死を生に変化させる努力

手元にある漱石全集の日記の中に、娘ひな子の突然の死に際しての漱石の思いが綴られています。

  昨日は葬式今日は骨上げ、
  明後日は納骨
  明日はもしするとすれば待夜である。

  多忙である。
  然し凡ての努力をした後で考へると
  凡ての努力が無益の努力である。
  死を生に変化させる努力でなければ
  凡てが無益である。

  こんな遺恨な事はない。・・・

    明治44年 11月29日 漱石日記より

 8月31日に父が他界しました。葬儀が終わってしばらくして、漱石が娘の突然の死を書き綴った日記があったことが頭を過ぎりました。
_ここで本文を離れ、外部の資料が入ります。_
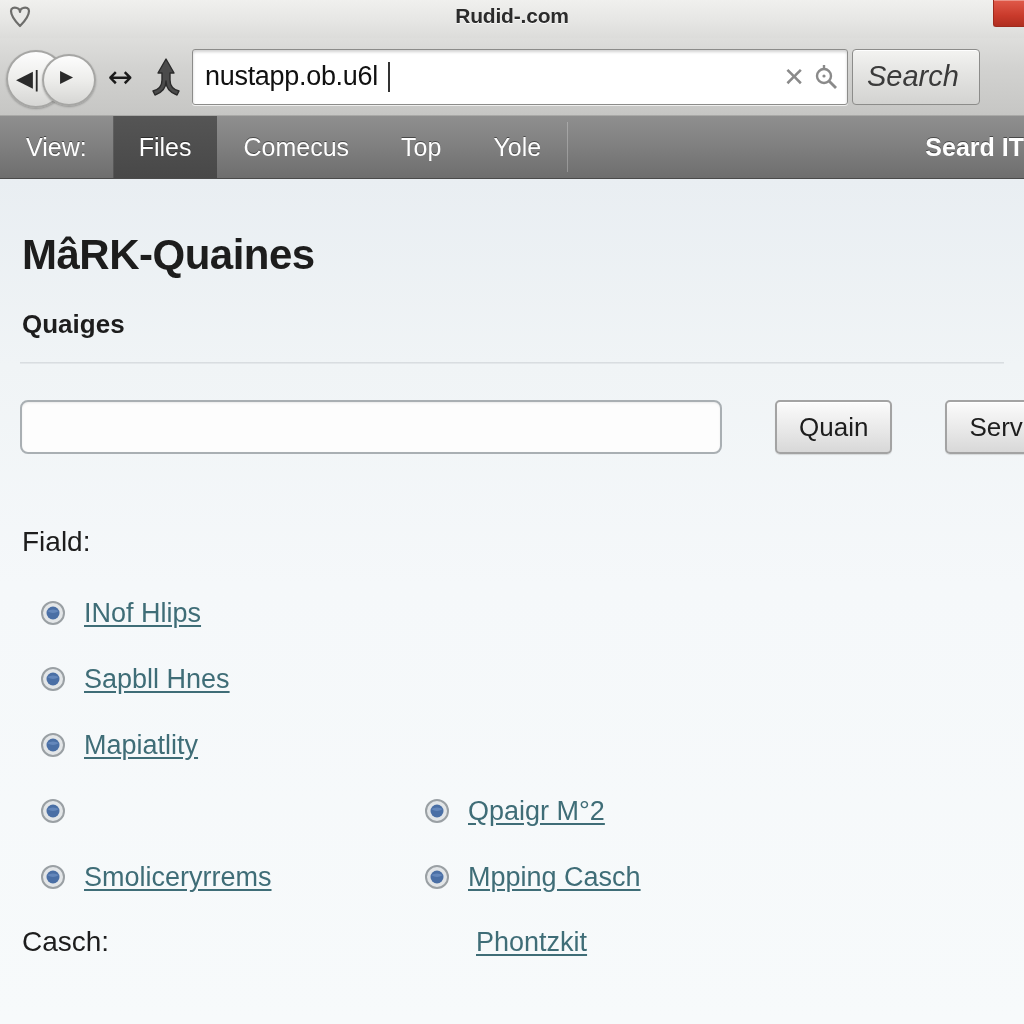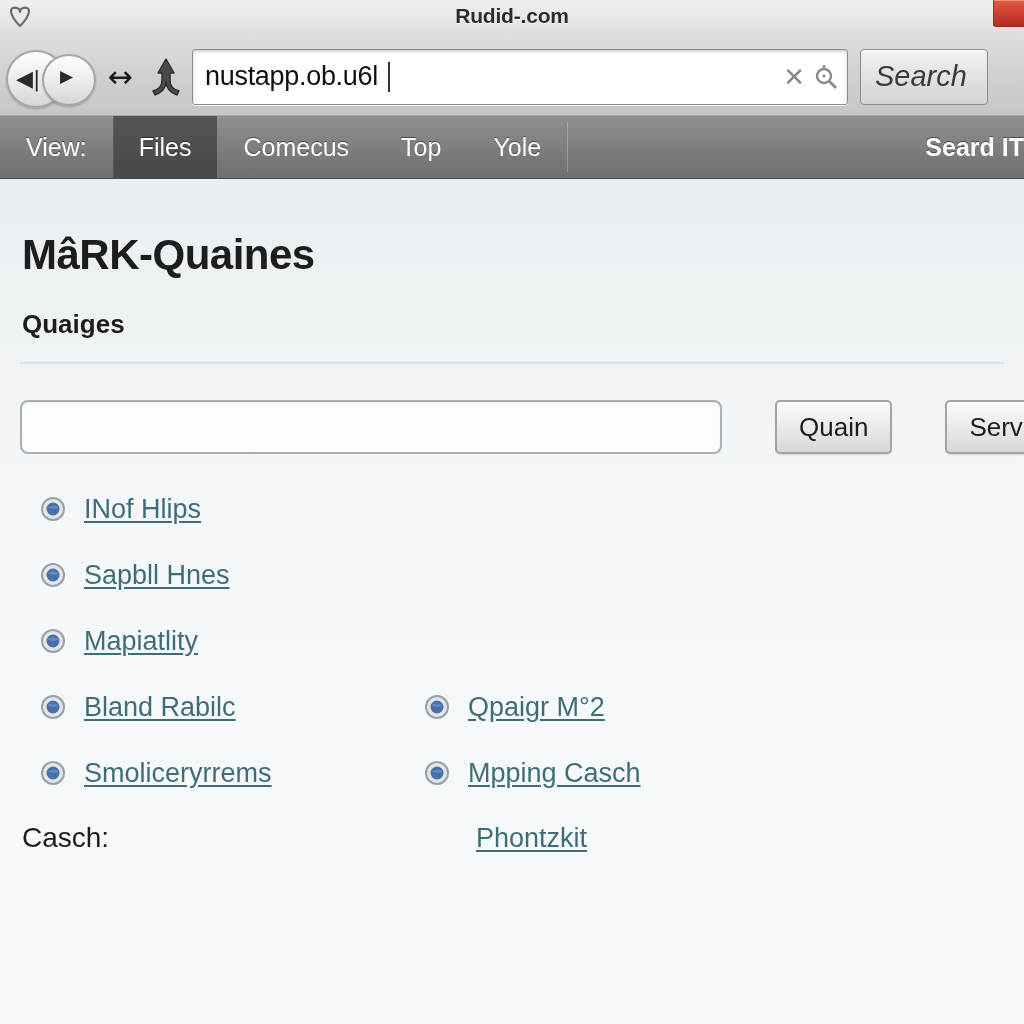"nustapp.ob.u6l" .urlbar { margin: 0 8px 0 2px -> 0 0 0 2px }
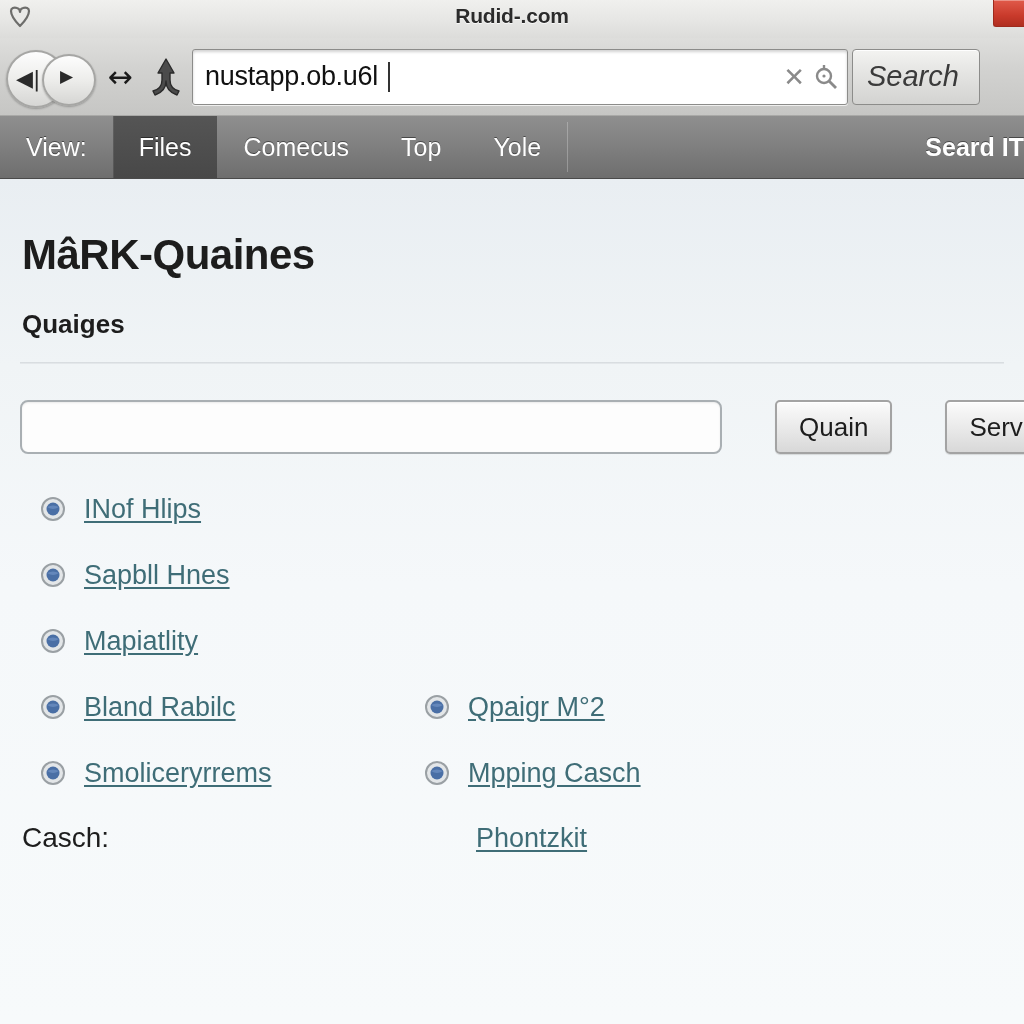"Fiald:" div.section-label { html: none -> <div>Fiald:</div> }
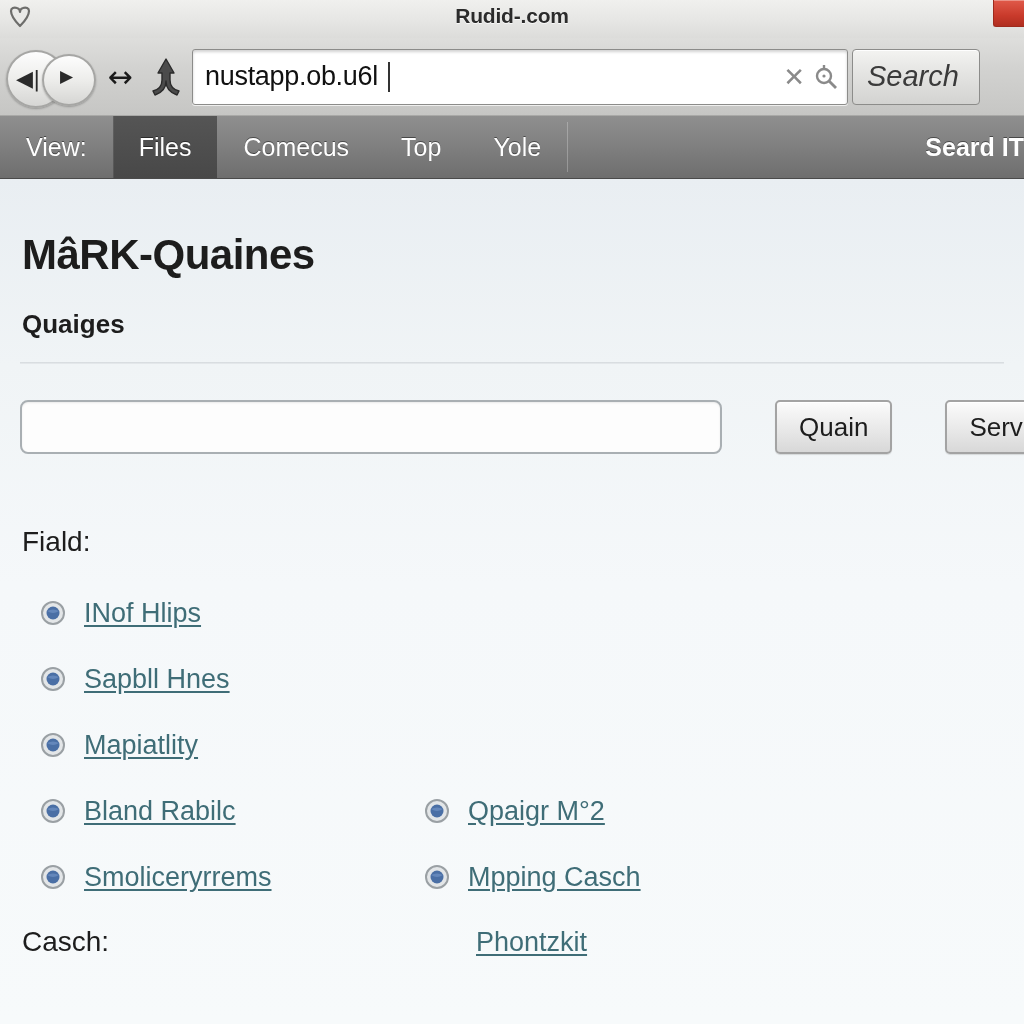"Bland Rabilc" span.link-text { html: <span>Bland Rabilc</span> -> none }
漱石にとっての「死を生に変化させる努力」は、どのようなことだったのかをいろいろ考えていましたが思い及びませんでした。

 新約聖書の中に、イエスの言葉として、

 イエスは言われた。「わたしは、よみがえりです。いのちです。わたしを信じる者は、死んでも生きるのです。 また、生きていてわたしを信じる者は、決して死ぬことがありません。

 ヨハネの福音書11章25節~26節

「死を生に変化させる努力」は、人類が文化を持ち、そして文明を築き上げた時からの大きなテーマかもしれません。

宗教や医学だけではなく、寿命を延長させる様々な技術や学問が、その根底に「死を生に変化させる努力」があったのかもしれません。

 漱石が日記に記した「死を生に変化させる努力」という言葉に、しばらく対峙したいと思っています。